- Exercise description -
Lines of the data that contain the word "head" are the ones to copy.

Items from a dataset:
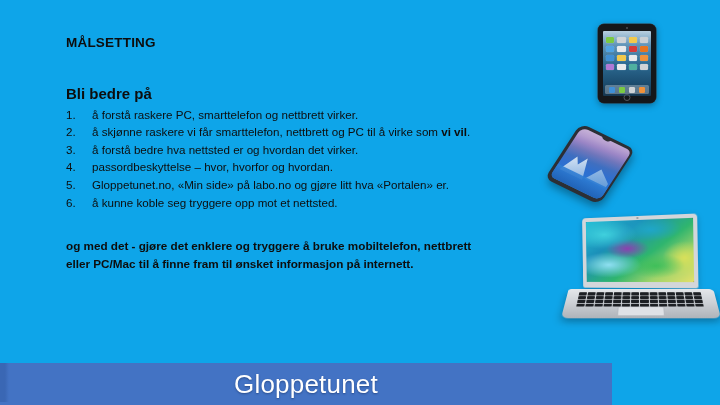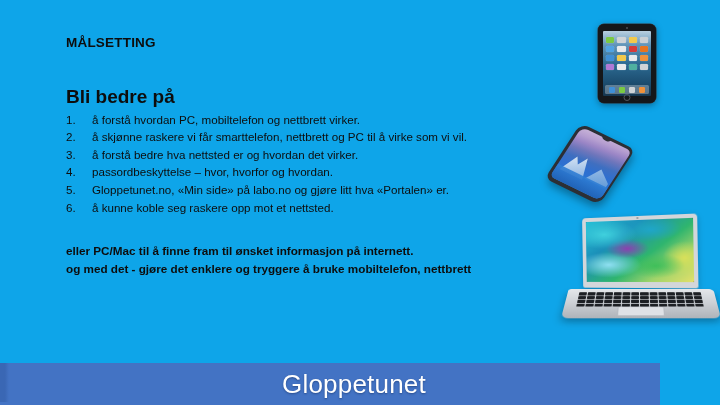--- a/index.html
+++ b/index.html
@@ -27,21 +27,21 @@
   }
   .slide-title {
     font-size: 13.5px;
     font-weight: bold;
     color: #0d0d0d;
     letter-spacing: 0.2px;
     margin: 0 0 34px 0;
     line-height: 1.1;
   }
   .sub-head {
-    font-size: 19px;
+    font-size: 15px;
     font-weight: bold;
     color: #0d0d0d;
     margin: 0 0 2px 0;
     line-height: 1.25;
   }
   ol.obj-list {
     list-style: none;
     margin: 0;
     padding: 0;
   }
@@ -51,21 +51,21 @@
     color: #0d0d0d;
     line-height: 1.52;
     white-space: nowrap;
   }
   .li-num {
     width: 26px;
     flex: 0 0 26px;
     text-align: left;
   }
   .li-text { flex: 1 1 auto; }
-  .li-text b { font-weight: normal; }
+  .li-text b { font-weight: bold; }
 
   .closing {
     margin: 26px 0 0 0;
     font-size: 11.7px;
     font-weight: bold;
     color: #0d0d0d;
     line-height: 1.48;
     white-space: nowrap;
   }
 
@@ -73,21 +73,20 @@
   #footer-banner {
     position: absolute;
     left: 0;
     top: 363px;
     width: 612px;
     height: 42px;
     background: #4373c4;
     display: flex;
     align-items: center;
     justify-content: center;
-    padding-left: 48px;
   }
   #footer-banner::before {
     content: "";
     position: absolute;
     left: 0; top: 0; bottom: 0;
     width: 9px;
     background: linear-gradient(90deg,#3a67b4 0%,#3a67b4 55%,#4373c4 100%);
   }
   #footer-banner::after {
     content: "";
@@ -313,47 +312,47 @@
 
   <div id="text-body">
 
     <div class="slide-title">MÅLSETTING</div>
 
     <div class="sub-head">Bli bedre på</div>
 
     <ol class="obj-list">
       <li>
         <span class="li-num">1.</span>
-        <span class="li-text">å forstå hvordan PC, mobiltelefon og nettbrett virker.</span>
+        <span class="li-text">å forstå raskere PC, smarttelefon og nettbrett virker.</span>
       </li>
       <li>
         <span class="li-num">2.</span>
         <span class="li-text"><span>å skjønne raskere vi får smarttelefon, nettbrett og  PC til å virke som </span><b>vi vil</b><span>.</span></span>
       </li>
       <li>
         <span class="li-num">3.</span>
         <span class="li-text">å forstå bedre hva nettsted er og hvordan det virker.</span>
       </li>
       <li>
         <span class="li-num">4.</span>
         <span class="li-text">passordbeskyttelse – hvor, hvorfor og hvordan.</span>
       </li>
       <li>
         <span class="li-num">5.</span>
         <span class="li-text">Gloppetunet.no, «Min side» på labo.no og gjøre litt hva «Portalen» er.</span>
       </li>
       <li>
         <span class="li-num">6.</span>
-        <span class="li-text">å kunne koble seg raskere opp mot et nettsted.</span>
+        <span class="li-text">å kunne koble seg tryggere opp mot et nettsted.</span>
       </li>
     </ol>
 
     <div class="closing">
+      <div>og med det -  gjøre det enklere og tryggere å bruke mobiltelefon, nettbrett</div>
       <div>eller PC/Mac til å finne fram til ønsket informasjon på internett.</div>
-      <div>og med det -  gjøre det enklere og tryggere å bruke mobiltelefon, nettbrett</div>
     </div>
   </div>
 
   <div id="device-tablet">
     <div class="t-cam"></div>
     <div class="t-screen">
       <div class="t-grid">
           <i style="background: rgb(122, 201, 67);"></i>
           <i style="background: rgb(207, 211, 214);"></i>
           <i style="background: rgb(242, 201, 76);"></i>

- Problem solution -
   .sub-head {
     <div class="sub-head">Bli bedre på</div>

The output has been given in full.